=== Provided data ===
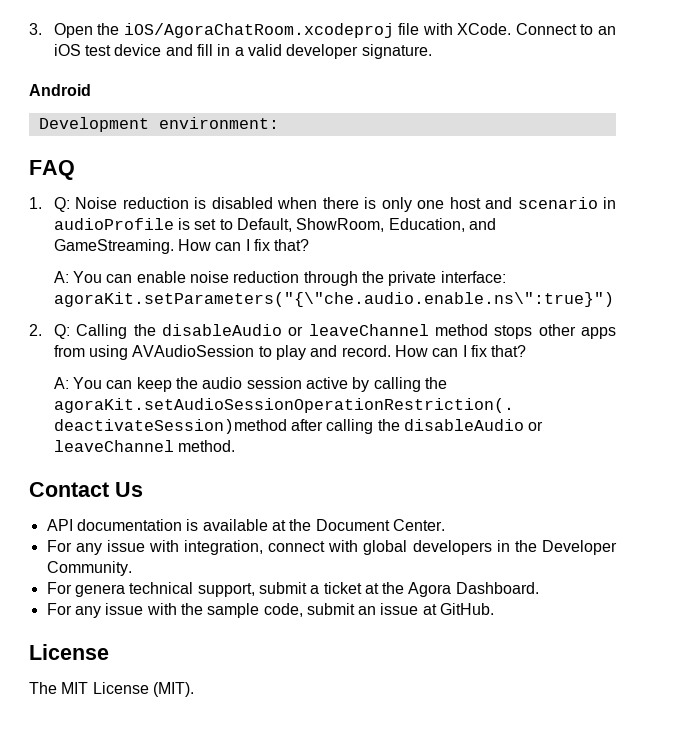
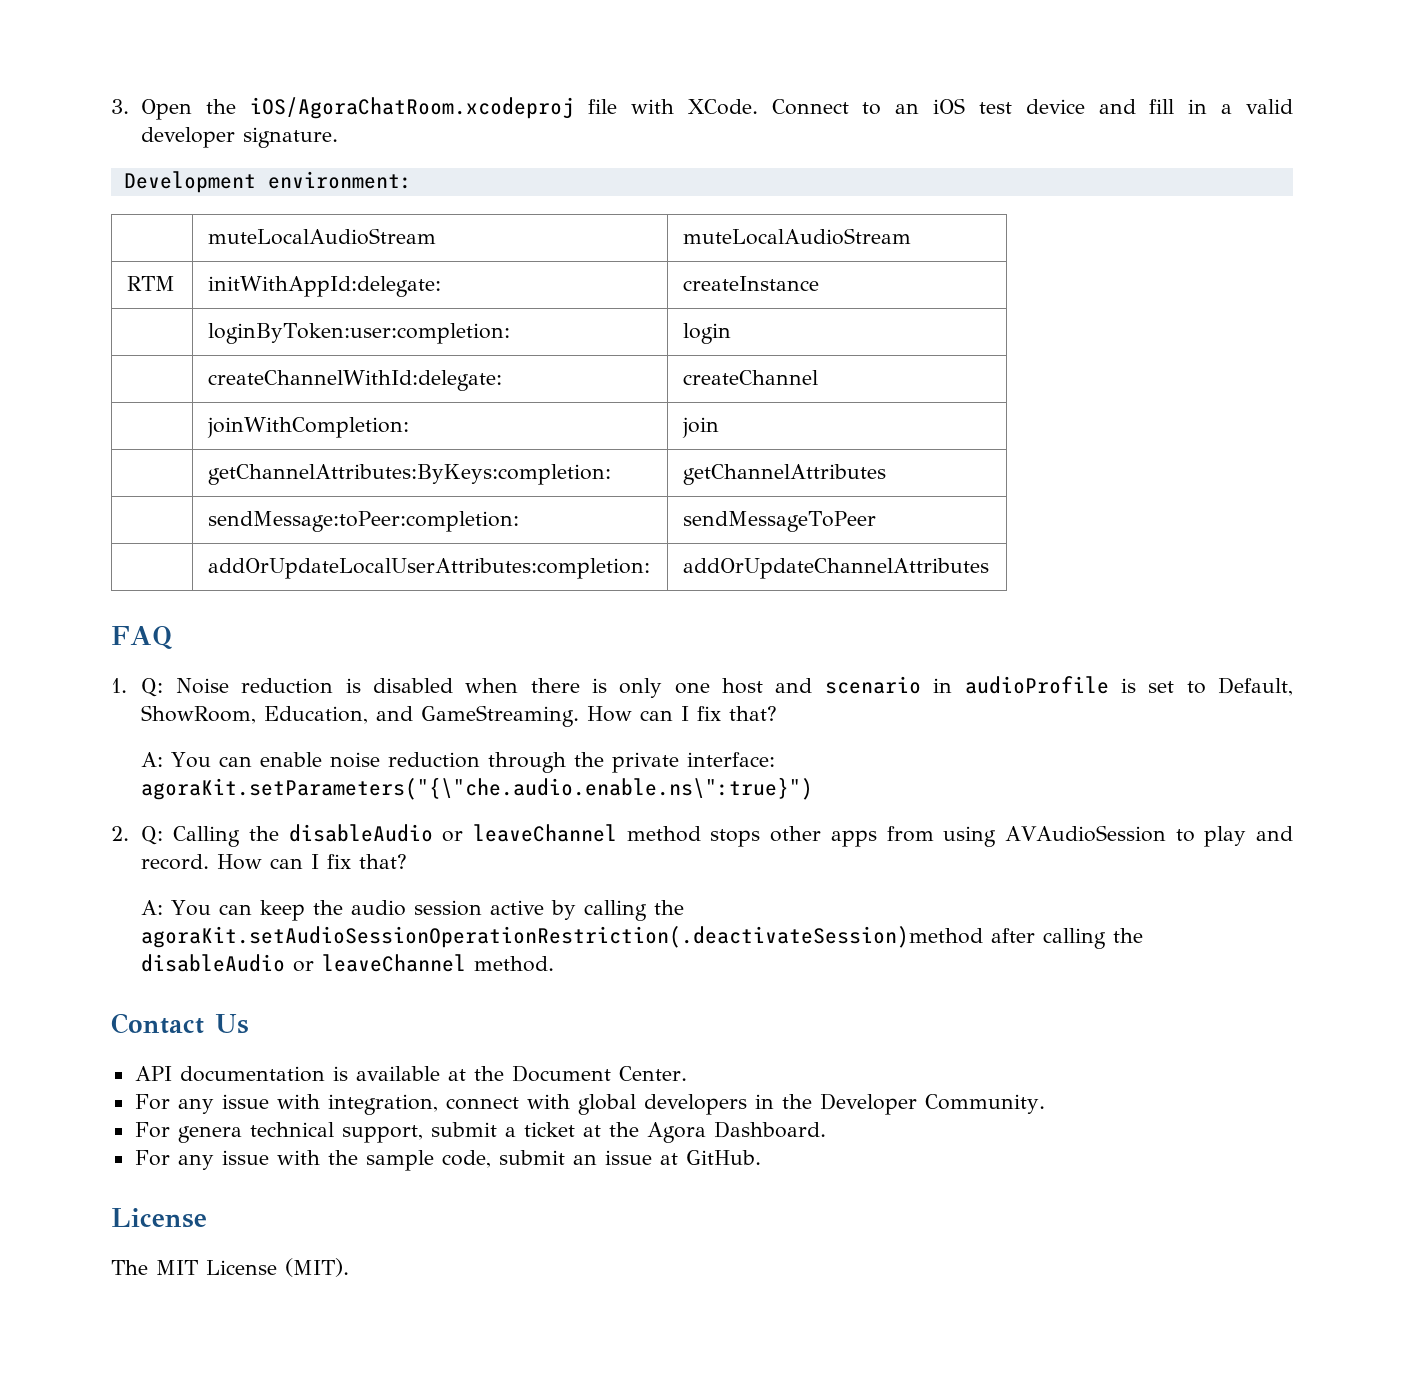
- Android
+ | muteLocalAudioStream | muteLocalAudioStream
+ RTM | initWithAppId:delegate: | createInstance
+ | loginByToken:user:completion: | login
+ | createChannelWithId:delegate: | createChannel
+ | joinWithCompletion: | join
+ | getChannelAttributes:ByKeys:completion: | getChannelAttributes
+ | sendMessage:toPeer:completion: | sendMessageToPeer
+ | addOrUpdateLocalUserAttributes:completion: | addOrUpdateChannelAttributes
===
Task details:
In the listing above, take the line containing "joinWithCompletion: | join" as the start and write out every line through the last one exactly, with nothing added.

Result for this exercise:
+ | joinWithCompletion: | join
+ | getChannelAttributes:ByKeys:completion: | getChannelAttributes
+ | sendMessage:toPeer:completion: | sendMessageToPeer
+ | addOrUpdateLocalUserAttributes:completion: | addOrUpdateChannelAttributes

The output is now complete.